I'm always interested by the capable people who hold the mooring lines of an ambitious, self-regarding, self-involved partner. What must Katie have been like? How did she claim her territory and power within the relationship in its early days? How did she deal with Luther's prominence, outspokenness, and fiery temper? MacCulloch's description runs but a few sentences, yet it's hard not to feel as if in some way you actually know Katie after you read it.

The second passage follows the account of a complicated and bizarre series of events in Munster in 1534. A group of Anabaptists seized the city and were soon besieged by Catholic forces led by Bishop von Waldeck.
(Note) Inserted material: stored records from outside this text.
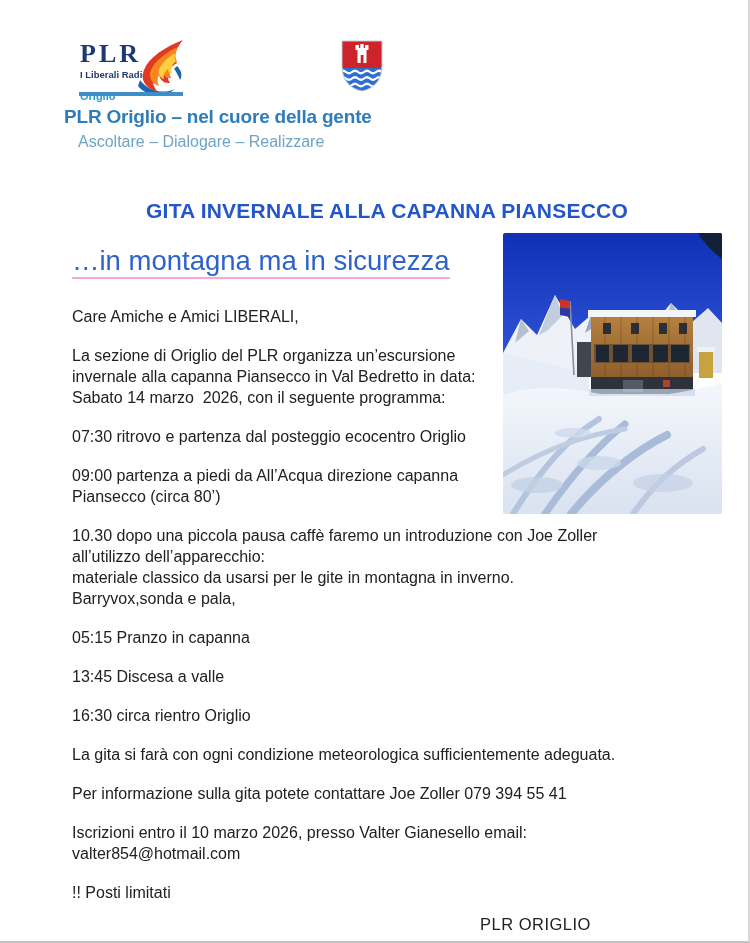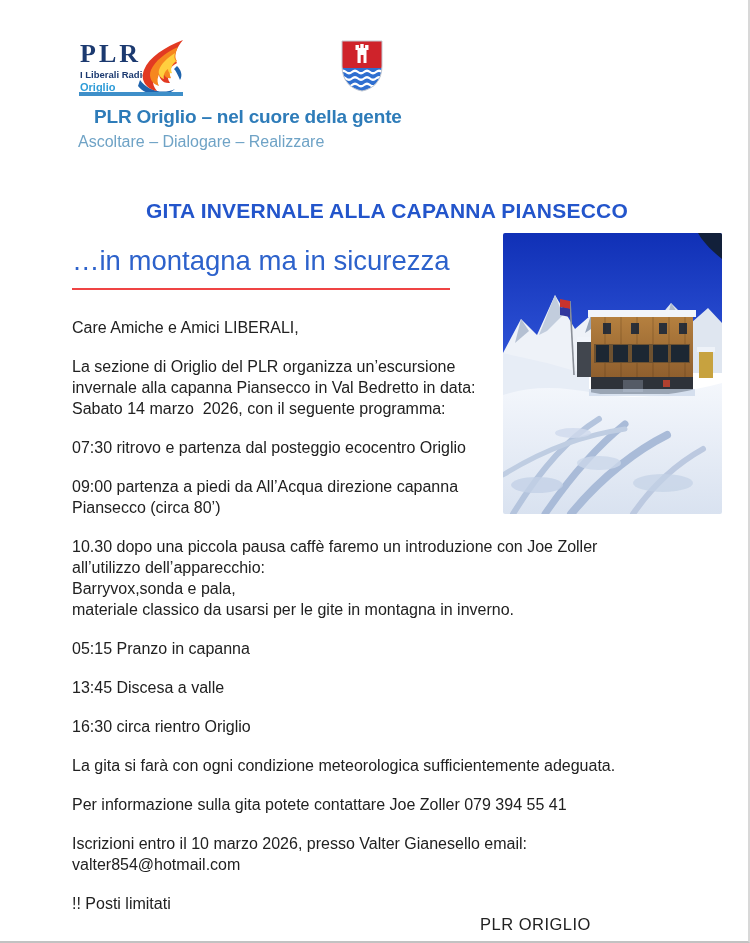"Origlio" .logo-loc { margin-top: 1px -> 10px }
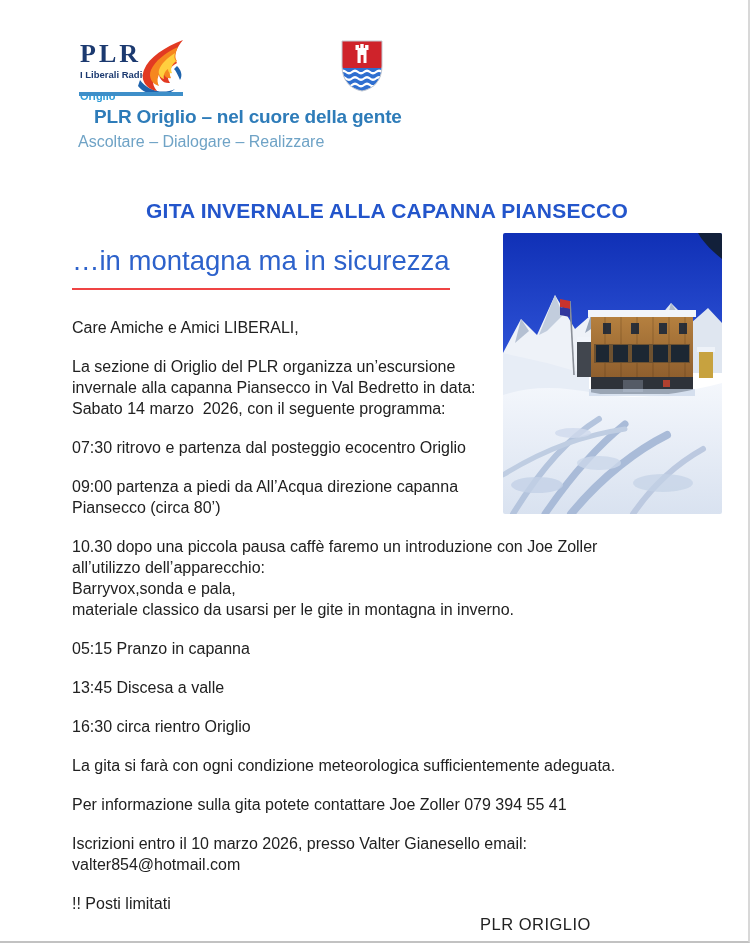"PLR Origlio – nel cuore" .motto { left: 94px -> 64px }
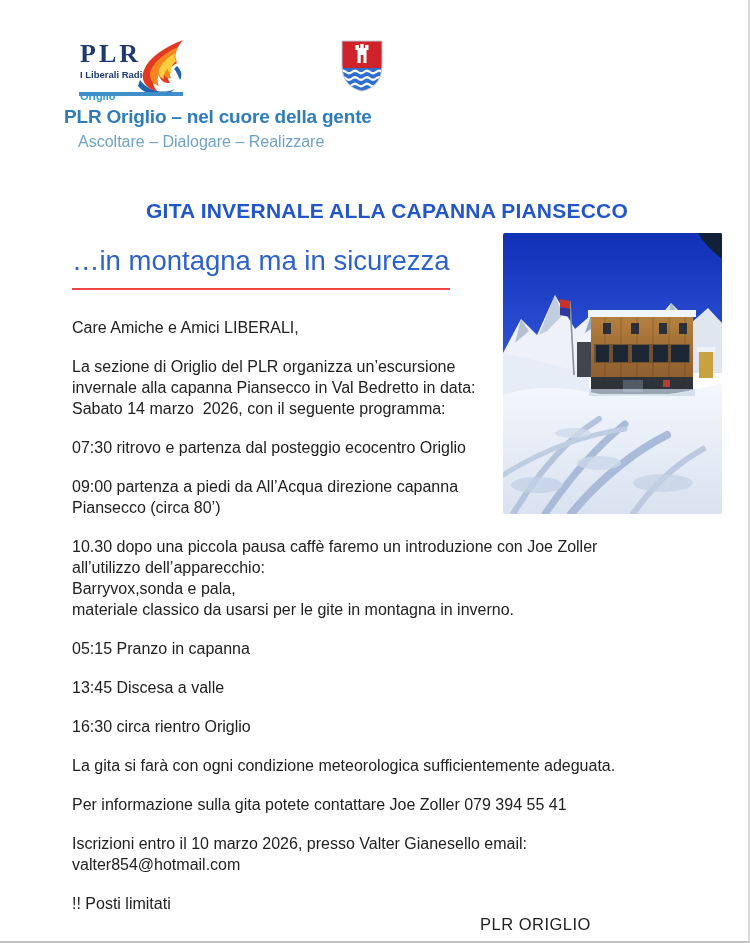"…in montagna ma in sicurezza" .subtitle span { border-bottom: 2px solid #ef4444 -> 2px solid #f9a8d4; padding-bottom: 11px -> 0 }
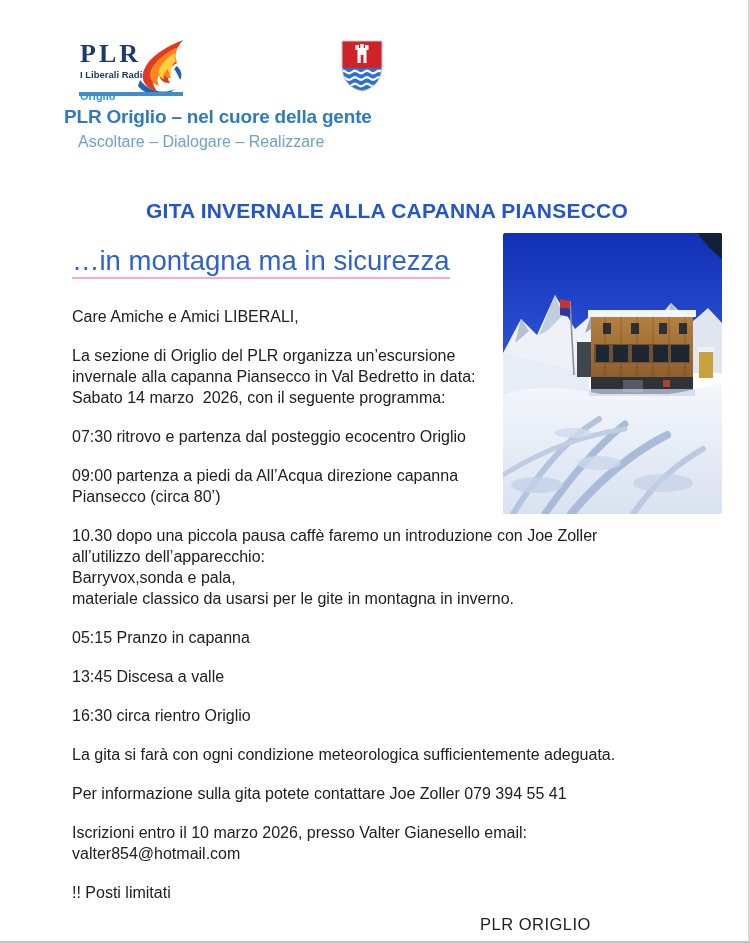"Barryvox,sonda e pala," span.line { order: before "materiale classico da usarsi per" -> after "materiale classico da usarsi per" }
A "charismatic former tailor," Dutchman Jan Beukels, assumed leadership of the besieged forces, taking on the name John of Leiden and professing two aims: "to usher in the Last Days," and " to sustain the urgent needs of a crowded city in military crisis." Beukels redistributed property for communal use and attempted to mount a defense, but it was of no use. After about four months, the Anabaptists were betrayed from within and the Bishop's forces were let inside the walls. Public executions, "unsurprisingly exercises in exemplary sadism," were carried out on Beukels and his two leading supporters. At that point in the story, MacCulloch offers an aside that will, I think, pique the interest of any engaged city dweller:
A vigilant visitor to Munster today finds . . . reminders: the city churches reveal plenty of evidence of the city's medieval wealth, but a marked lack of pre-1534 furnishings--no stained glass, no tombs. Evidently the Anabaptists, trapped in the besieged city, had ample time to eliminate everything that they hated. A poignant discovery in the 1890s was a series of fragments of a beautiful fourteenth-century font, recovered from inside the rubble of one of the city wall towers; it can be identified as having come from the Benedictine abbey church known as the Uberwasserkirche, and it was evidently smashed up and contemptuously redeployed by the defenders in a symbolic humiliation of infant baptism. Likewise, one of the distinctive features of Munster churches is the amount of mid-sixteenth-century art: the product of a frantic effort of refurnishing. The priority of the triumphant besiegers was to edit the immediate past and remember only what they needed to.
I love the detective work on display there: cities will tell us stories, if we just ask the right questions about what we're seeing and why it is the way it is.